Victories for abortion-rights groups on ballot measures haven’t necessarily resulted in changes to the law, or opened up access to abortion. In Kentucky, even as voters rejected a ballot measure attempting to say there was no right to abortion, and then re-elected a Democratic governor who campaigned on his support for abortion rights, a court has upheld a near-total ban on abortion passed by the Republican legislature.

So even as voters in Kentucky turn out to sound a lot like voters in California on the ballot questions, Americans will be living in two different countries on abortion. In one state, it is a crime that strips doctors of their licenses and sends them to prison for 99 years; next door, it is not only legal but publicly funded.

There are hints of a possible democratic consensus in the way many voters in conservative states have explained their support for ballot measures enshrining abortion rights. Those voters do not talk about abortion in the way pollsters and advocates have for five decades, as a debate between moral absolutes. After 18 months of stories about women denied care or pushed to the brink of death before they can get an abortion, more and more voters who might still describe themselves as “pro-life” or say they would not choose an abortion for themselves also say they do not want to stop someone who needs an abortion from getting one.

Ms. Undem said she has watched support for abortion increase in her focus groups since about 2017, after Trump’s election and the women’s marches that followed. For too long, she said, pollsters have described abortion as a deeply divisive issue. In fact, she said, voters are not divided, if the question they are asked is who should decide whether to have an abortion: Seven in 10 will say the person who is pregnant. The same percentage say they do not struggle with their views.

“Is it complex, is there a lot of gray? Yes,” Ms. Undem said. “That’s why they don’t want politicians making their decisions.”

Even as Republican legislatures are doing everything they can to block more moderating public opinion from finding a voice in the law, there are some cracks in the wall.

In Tennessee, for instance, Richard Briggs, a Republican state senator and heart surgeon, went along in 2019 when the legislature passed a ban on abortion starting at conception because he assumed that Roe was firmly in place, so the law would never go into effect. “I just didn’t want to waste a lot of time on something we didn’t think would happen,” he said.
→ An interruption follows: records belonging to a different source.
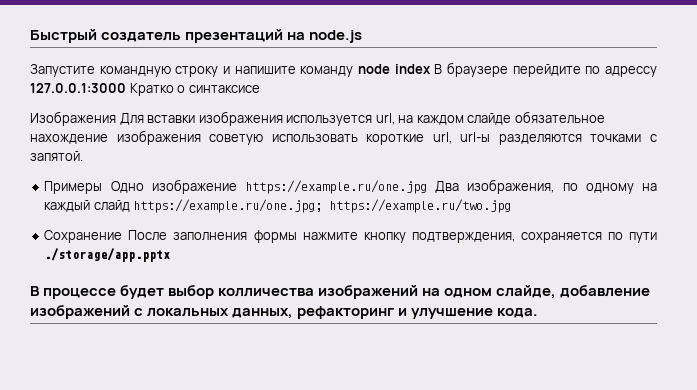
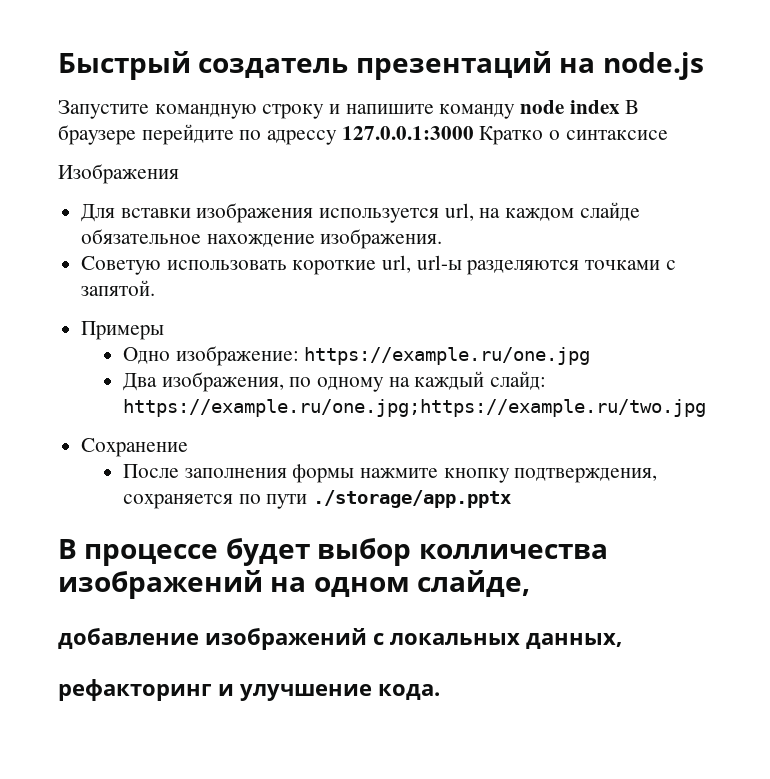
- Изображения Для вставки изображения используется url, на каждом слайде обязательное нахождение изображения советую использовать короткие url, url-ы разделяются точками с запятой.
+ Изображения
+ Для вставки изображения используется url, на каждом слайде обязательное нахождение изображения.
+ Советую использовать короткие url, url-ы разделяются точками с запятой.
- Примеры Одно изображение https://example.ru/one.jpg Два изображения, по одному на каждый слайд https://example.ru/one.jpg; https://example.ru/two.jpg
+ Примеры
+ Одно изображение: https://example.ru/one.jpg
+ Два изображения, по одному на каждый слайд: https://example.ru/one.jpg;https://example.ru/two.jpg
- Сохранение После заполнения формы нажмите кнопку подтверждения, сохраняется по пути ./storage/app.pptx
+ Сохранение
+ После заполнения формы нажмите кнопку подтверждения, сохраняется по пути ./storage/app.pptx
- В процессе будет выбор колличества изображений на одном слайде, добавление изображений с локальных данных, рефакторинг и улучшение кода.
+ В процессе будет выбор колличества изображений на одном слайде,
+ добавление изображений с локальных данных,
+ рефакторинг и улучшение кода.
Last year, after that ban took effect, he polled high-frequency voters in his district in and around Knoxville and found remarkable support for some legalized abortion among all but about 20 percent — and the results looked the same whether the respondents identified as “Trump Republicans” or “traditional Republicans.” He filed legislation earlier this year seeking exceptions for women facing serious medical emergencies, and in cases of rape, incest or severe fetal anomalies. He couldn’t get the package past a critical committee, after the state Right to Life group revoked its endorsement of him and threatened to do the same to any lawmaker who backed his bill.

“I don’t think we’re listening to the Republican voting public,” Dr. Briggs said. He now plans to introduce the legislation in steps over the next several years, beginning next year with a bill he calls the “Right to Have Children” act, which would allow women to have an abortion in cases of “medically futile pregnancies” or when they face conditions that can limit their future ability to have a child.

He expects a difficult road, though: Right now, he said, his Republican colleagues are more afraid of primary challenges from anti-abortion groups than they are of voters in their safe districts.

And Republican voters are not showing an inclination to make abortion the deciding factor in their vote: While Democrats say abortion is more likely to drive their votes post-Dobbs, Republicans say it is less so. Republicans who support abortion rights probably aren’t going to vote against their party if they still agree with it on taxes. The American tradition of straight-ticket voting endures.

For the law to reflect what voters want, Dr. Briggs said, “What needs to happen is for some people to lose elections.”